- **ABOUT THIS TASK**:
Below are some records. Print exactly the lines between the one holding "text: user ->" and the one holding "none -> <div>", inclusive, and nothing else.

- **MATERIAL FOR THIS EXERCISE**:
════════════════════

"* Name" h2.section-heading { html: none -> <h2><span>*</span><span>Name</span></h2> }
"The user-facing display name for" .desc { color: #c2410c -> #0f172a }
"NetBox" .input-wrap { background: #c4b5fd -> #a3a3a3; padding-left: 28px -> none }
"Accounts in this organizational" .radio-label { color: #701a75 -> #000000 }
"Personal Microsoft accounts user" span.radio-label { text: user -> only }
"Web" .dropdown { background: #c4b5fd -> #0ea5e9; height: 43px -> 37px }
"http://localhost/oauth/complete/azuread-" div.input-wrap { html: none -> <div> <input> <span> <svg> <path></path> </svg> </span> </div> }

════════════════════

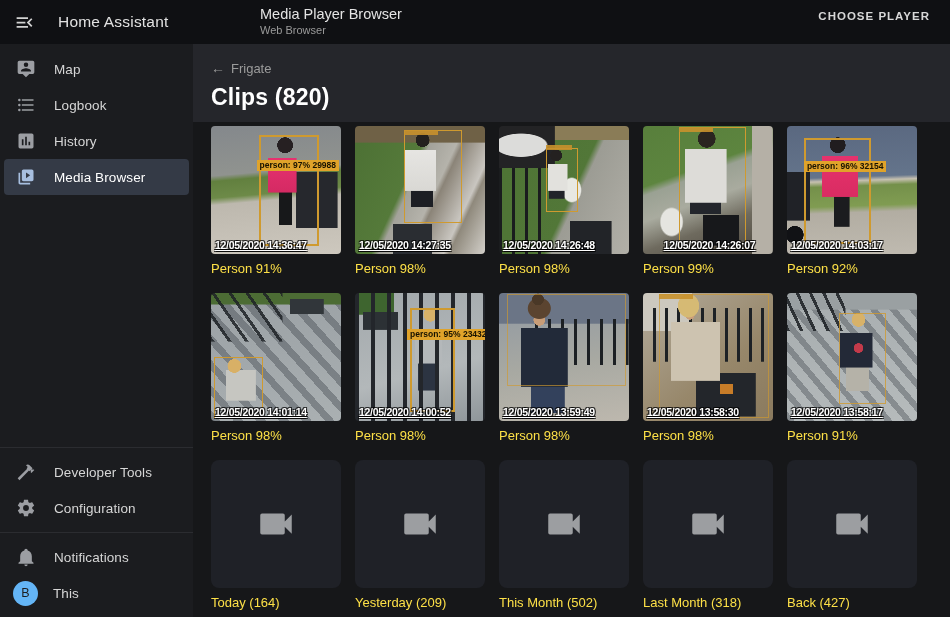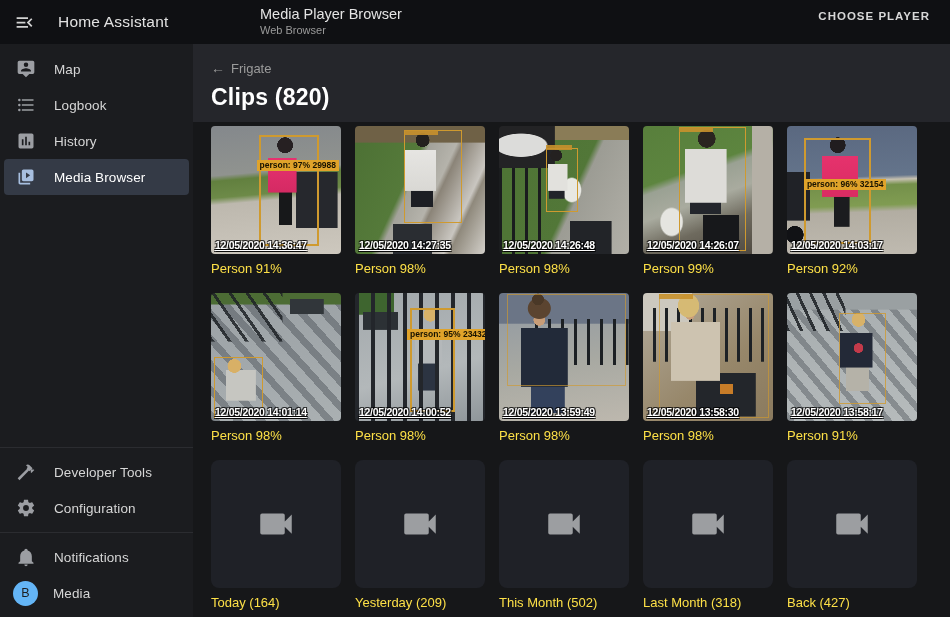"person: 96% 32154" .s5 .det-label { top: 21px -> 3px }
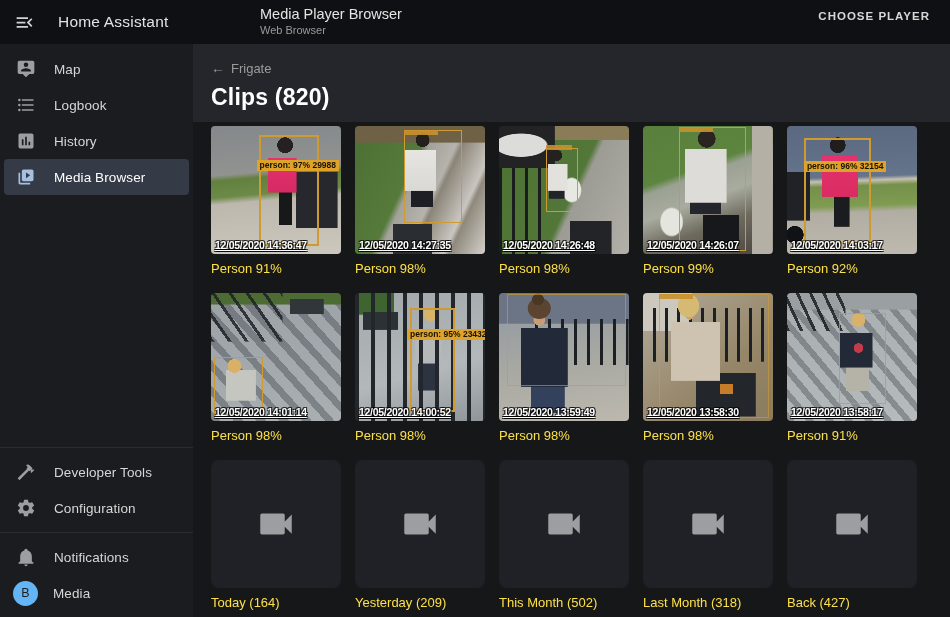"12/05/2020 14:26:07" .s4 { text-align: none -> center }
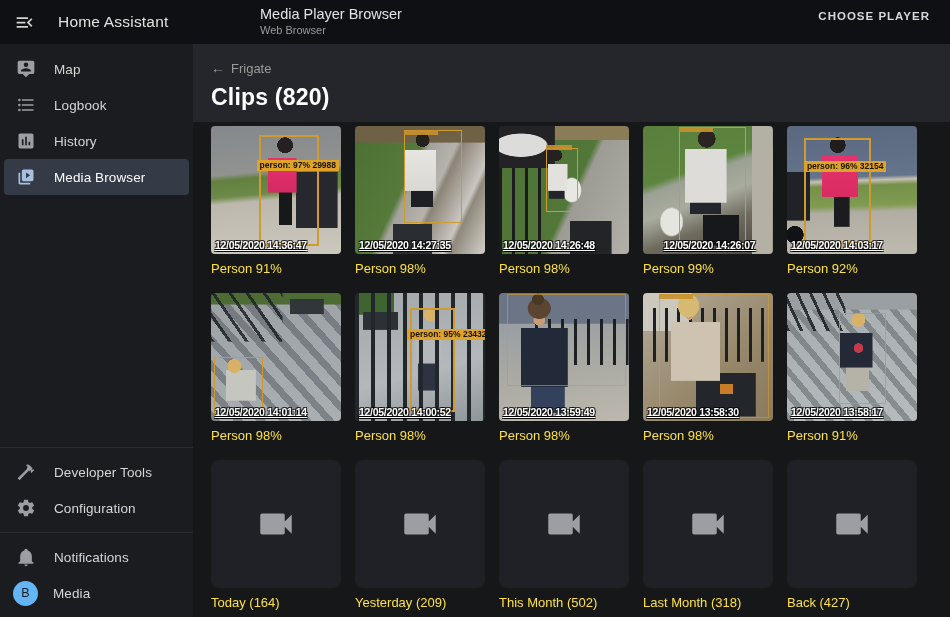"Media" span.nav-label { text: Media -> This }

════════════════════

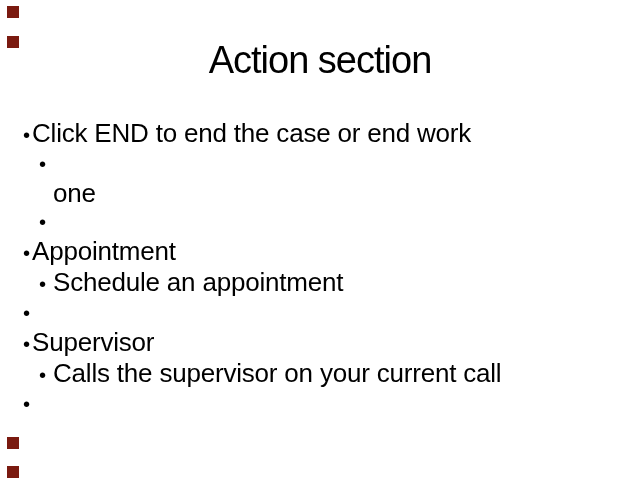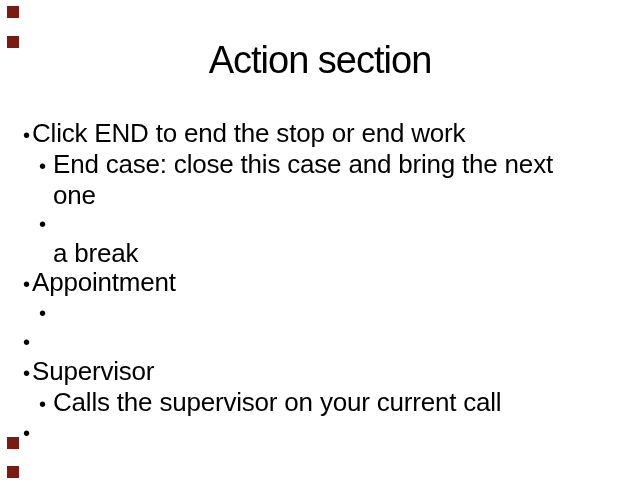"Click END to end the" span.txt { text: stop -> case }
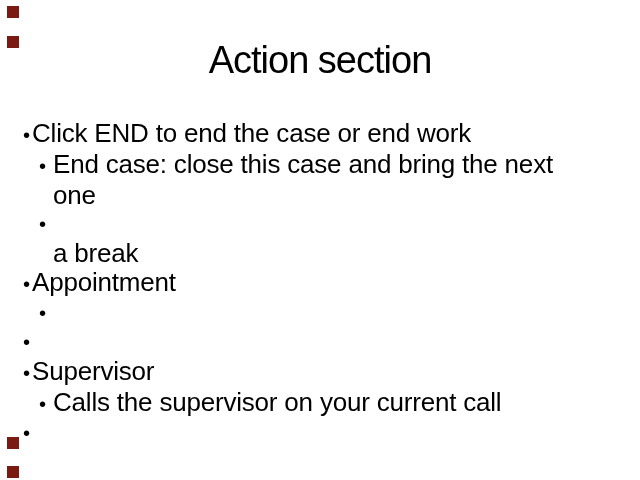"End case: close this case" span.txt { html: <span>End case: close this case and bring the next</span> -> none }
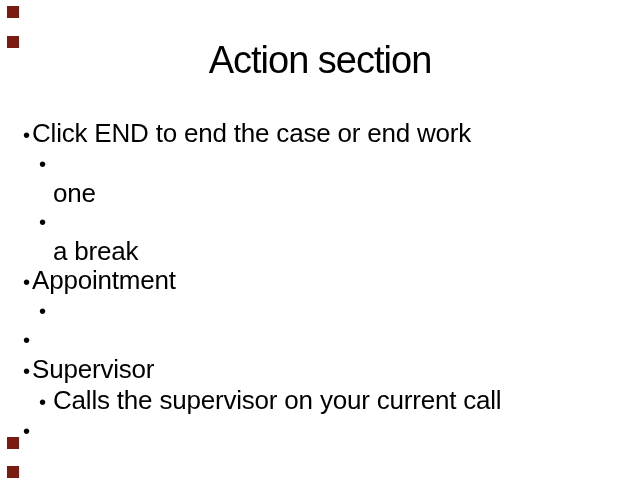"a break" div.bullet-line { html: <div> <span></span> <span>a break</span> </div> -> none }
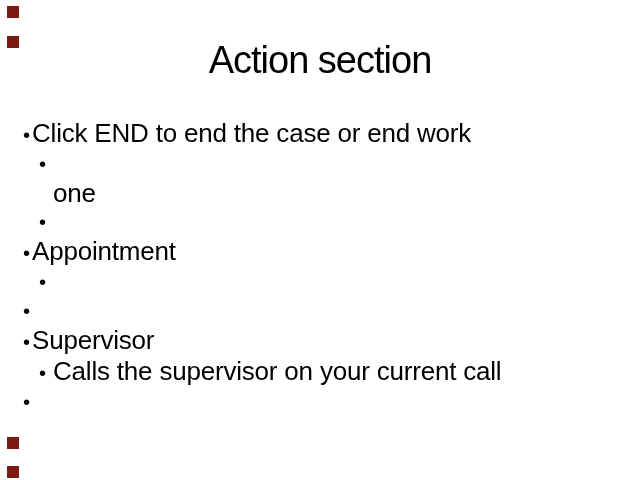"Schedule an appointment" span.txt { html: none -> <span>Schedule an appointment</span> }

════════════════════

- **TASK SOLUTION**:
"Personal Microsoft accounts user" span.radio-label { text: user -> only }
"Web" .dropdown { background: #c4b5fd -> #0ea5e9; height: 43px -> 37px }
"http://localhost/oauth/complete/azuread-" div.input-wrap { html: none -> <div> <input> <span> <svg> <path></path> </svg> </span> </div> }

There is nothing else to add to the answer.